HOW TO COMPLETE THIS TASK:
Working through the lines below, return each one that holds "niet".

RECORDS SHOWN:
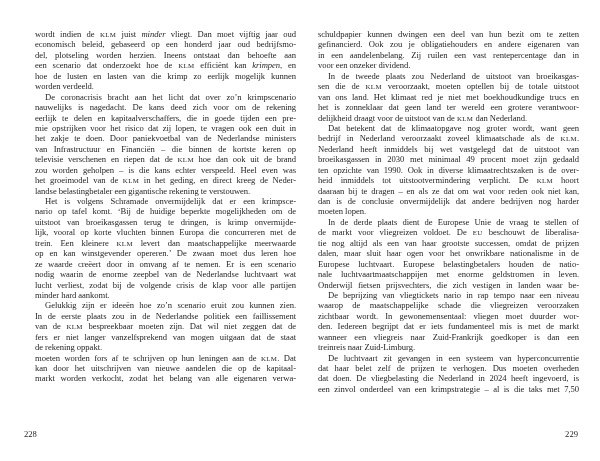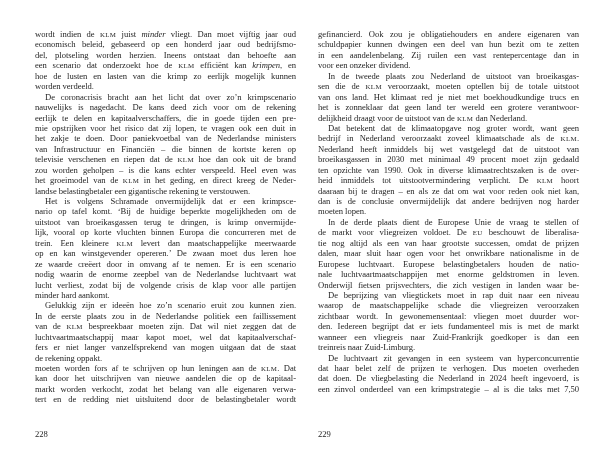--- a/index.html
+++ b/index.html
@@ -100,8 +100,8 @@
     </div>
   <div class="textblock textblock-right">
       <div class="para">
+        <div class="line">schuldpapier kunnen dwingen een deel van hun bezit om te zetten</div>
         <div class="line">gefinancierd. Ook zou je obligatiehouders en andere eigenaren van</div>
-        <div class="line">schuldpapier kunnen dwingen een deel van hun bezit om te zetten</div>
         <div class="line">in een aandelenbelang. Zij ruilen een vast rentepercentage dan in</div>
         <div class="line final">voor een onzeker dividend.</div>
       </div>

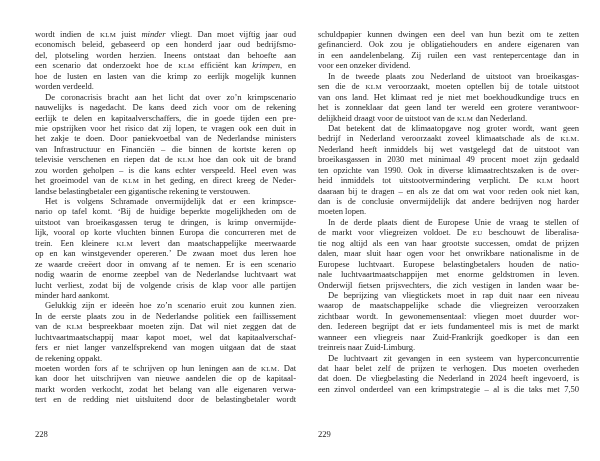--- a/index.html
+++ b/index.html
@@ -133,7 +133,7 @@
         <div class="line">Onderwijl fietsen prijsvechters, die zich vestigen in landen waar be-</div>
       </div>
       <div class="para">
-        <div class="line indent">De beprijzing van vliegtickets moet in rap duit naar een niveau</div>
+        <div class="line indent">De beprijzing van vliegtickets nario in rap tempo naar een niveau</div>
         <div class="line">waarop de maatschappelijke schade die vliegreizen veroorzaken</div>
         <div class="line">zichtbaar wordt. In gewonemensentaal: vliegen moet duurder wor-</div>
         <div class="line">den. Iedereen begrijpt dat er iets fundamenteel mis is met de markt</div>

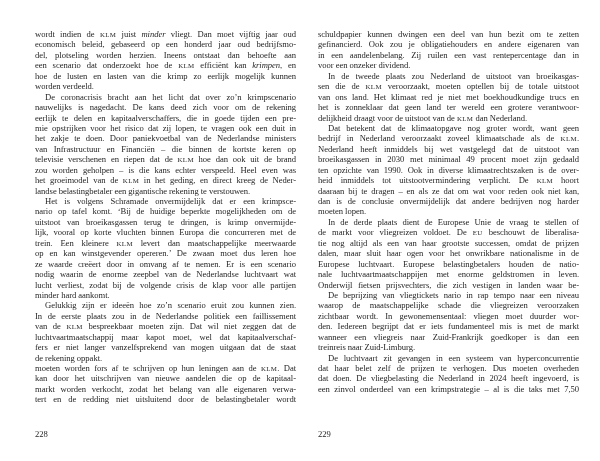--- a/index.html
+++ b/index.html
@@ -87,7 +87,6 @@
         <div class="line indent">Gelukkig zijn er ideeën hoe zo’n scenario eruit zou kunnen zien.</div>
         <div class="line">In de eerste plaats zou in de Nederlandse politiek een faillissement</div>
         <div class="line">van de <span class="sc">KLM</span> bespreekbaar moeten zijn. Dat wil niet zeggen dat de</div>
-        <div class="line">luchtvaartmaatschappij maar kapot moet, wel dat kapitaalverschaf-</div>
         <div class="line">fers er niet langer vanzelfsprekend van mogen uitgaan dat de staat</div>
         <div class="line final">de rekening oppakt.</div>
       </div>

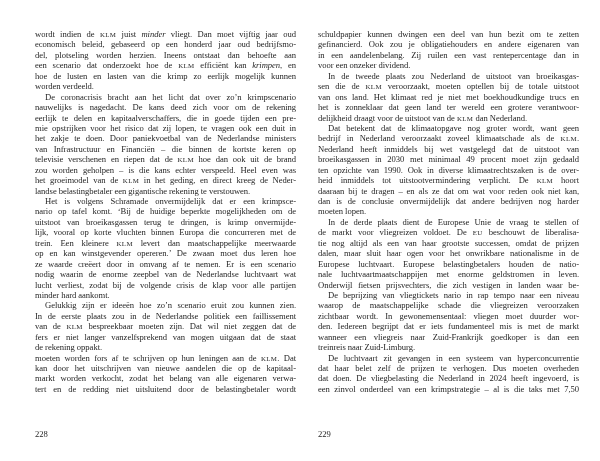--- a/index.html
+++ b/index.html
@@ -94,7 +94,6 @@
         <div class="line">moeten worden fors af te schrijven op hun leningen aan de <span class="sc">KLM</span>. Dat</div>
         <div class="line">kan door het uitschrijven van nieuwe aandelen die op de kapitaal-</div>
         <div class="line">markt worden verkocht, zodat het belang van alle eigenaren verwa-</div>
-        <div class="line">tert en de redding niet uitsluitend door de belastingbetaler wordt</div>
       </div>
     </div>
   <div class="textblock textblock-right">

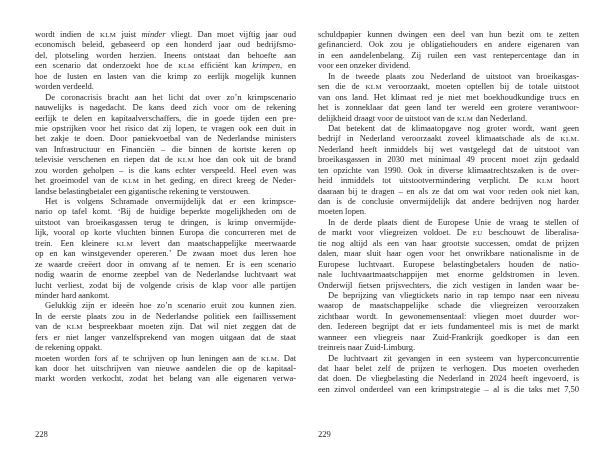--- a/index.html
+++ b/index.html
@@ -43,7 +43,7 @@
     font-size: 8.6px;
     color: #262626;
   }
-  .pagenum-left  { left: 35px; }
+  .pagenum-left  { left: 24px; }
   .pagenum-right { left: 318px; width: 260px; }
 </style>
 </head>

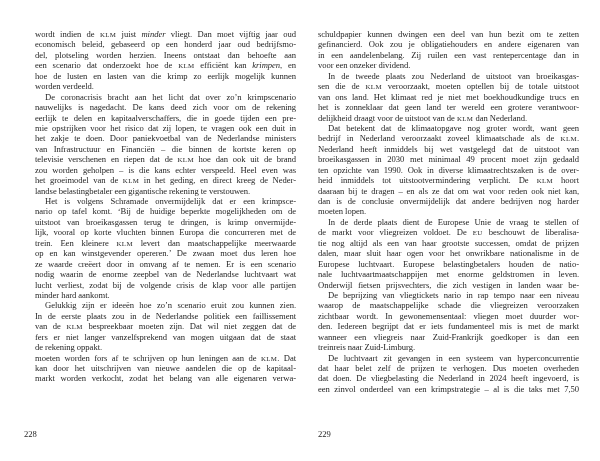--- a/index.html
+++ b/index.html
@@ -44,7 +44,7 @@
     color: #262626;
   }
   .pagenum-left  { left: 24px; }
-  .pagenum-right { left: 318px; width: 260px; }
+  .pagenum-right { left: 318px; width: 260px; text-align: right; }
 </style>
 </head>
 <body>

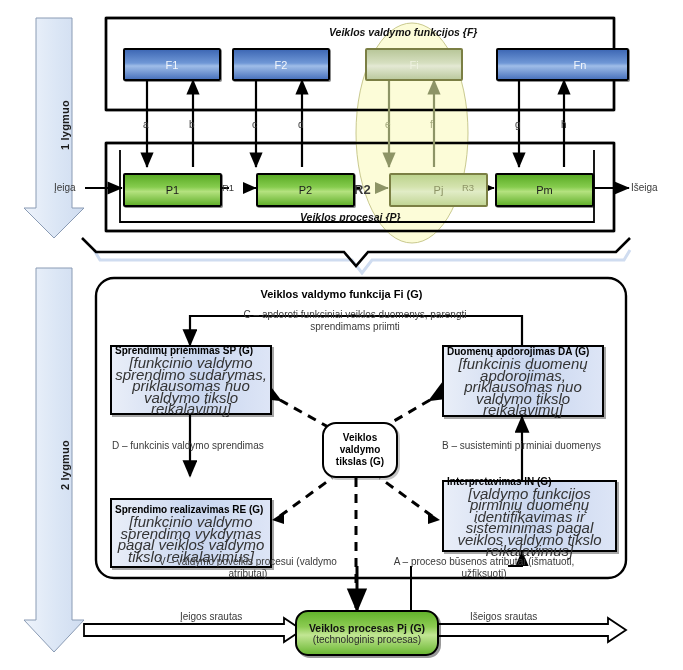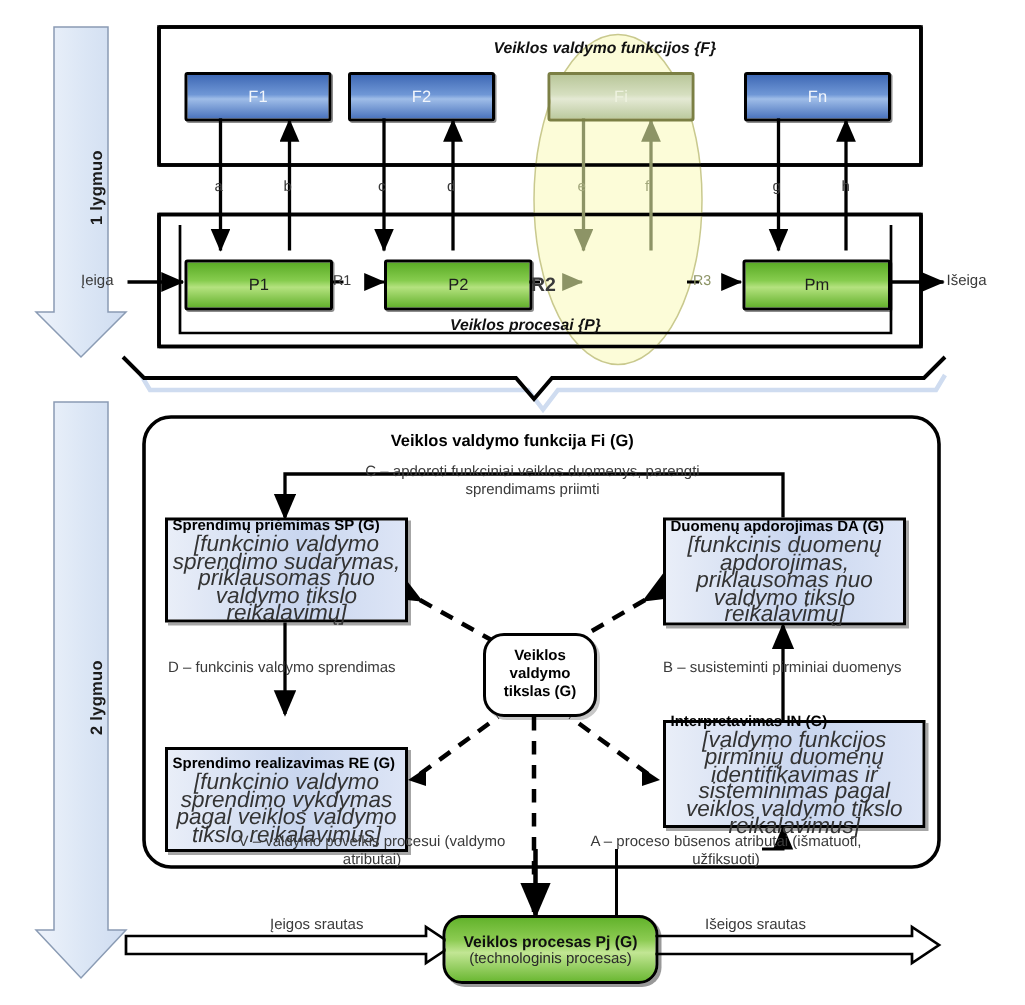--- a/index.html
+++ b/index.html
@@ -206,7 +206,7 @@
   <div class="fbox" style="left:123px;top:48px;width:94px;height:29px;">F1</div>
   <div class="fbox" style="left:232px;top:48px;width:94px;height:29px;">F2</div>
   <div class="fbox dim" style="left:365px;top:48px;width:94px;height:29px;">Fi</div>
-  <div class="fbox" style="left:496px;top:48px;width:94px;height:29px;">Fn</div>
+  <div class="fbox" style="left:496px;top:48px;width:94px;height:29px;padding-left:35px;">Fn</div>
 
   <div class="pbox" style="left:123px;top:173px;width:95px;height:30px;">P1</div>
   <div class="pbox" style="left:256px;top:173px;width:95px;height:30px;">P2</div>

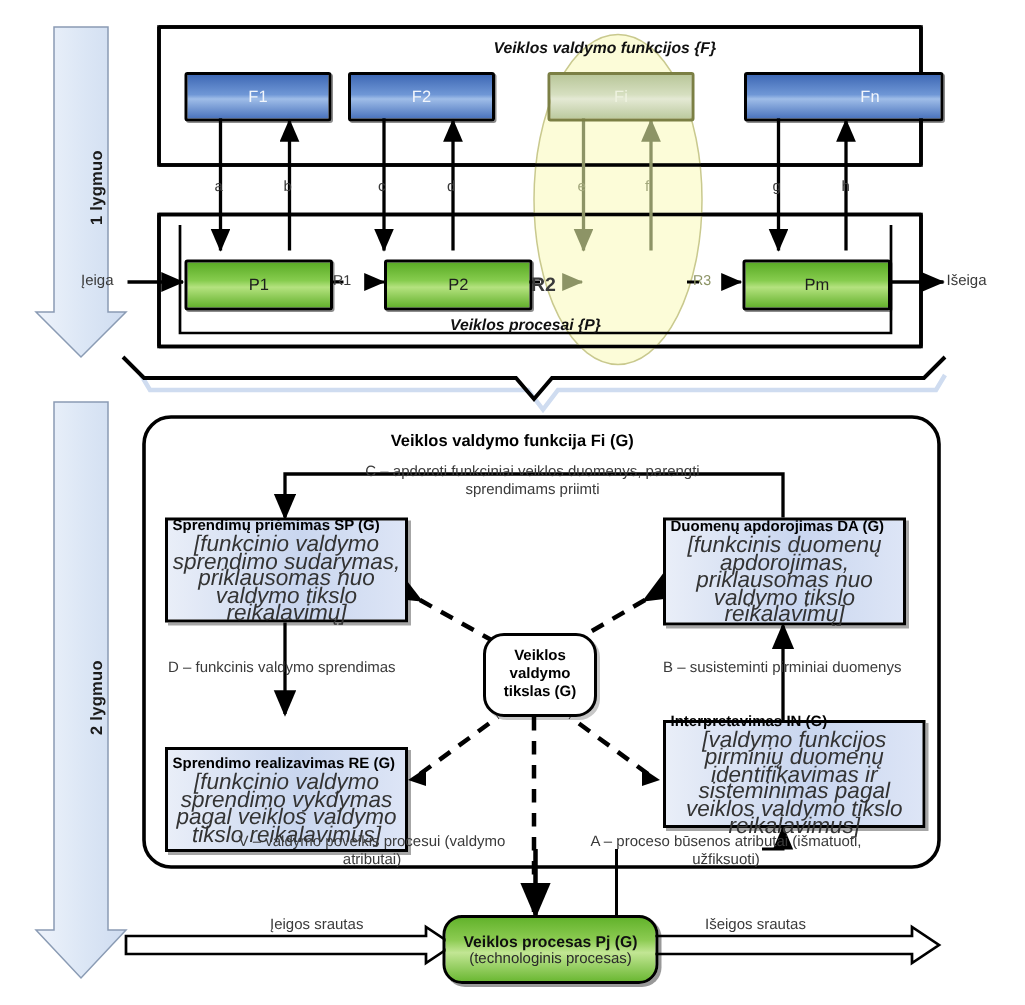--- a/index.html
+++ b/index.html
@@ -210,6 +210,7 @@
 
   <div class="pbox" style="left:123px;top:173px;width:95px;height:30px;">P1</div>
   <div class="pbox" style="left:256px;top:173px;width:95px;height:30px;">P2</div>
+  <div class="pbox dim" style="left:389px;top:173px;width:95px;height:30px;">Pj</div>
   <div class="pbox" style="left:495px;top:173px;width:95px;height:30px;">Pm</div>
 
   <div class="lbl" style="left:143px;top:119px;">a</div>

TASK RESPONSE:
         <div class="line">van de <span class="sc">KLM</span> bespreekbaar moeten zijn. Dat wil niet zeggen dat de</div>
         <div class="line">fers er niet langer vanzelfsprekend van mogen uitgaan dat de staat</div>
-        <div class="line">tert en de redding niet uitsluitend door de belastingbetaler wordt</div>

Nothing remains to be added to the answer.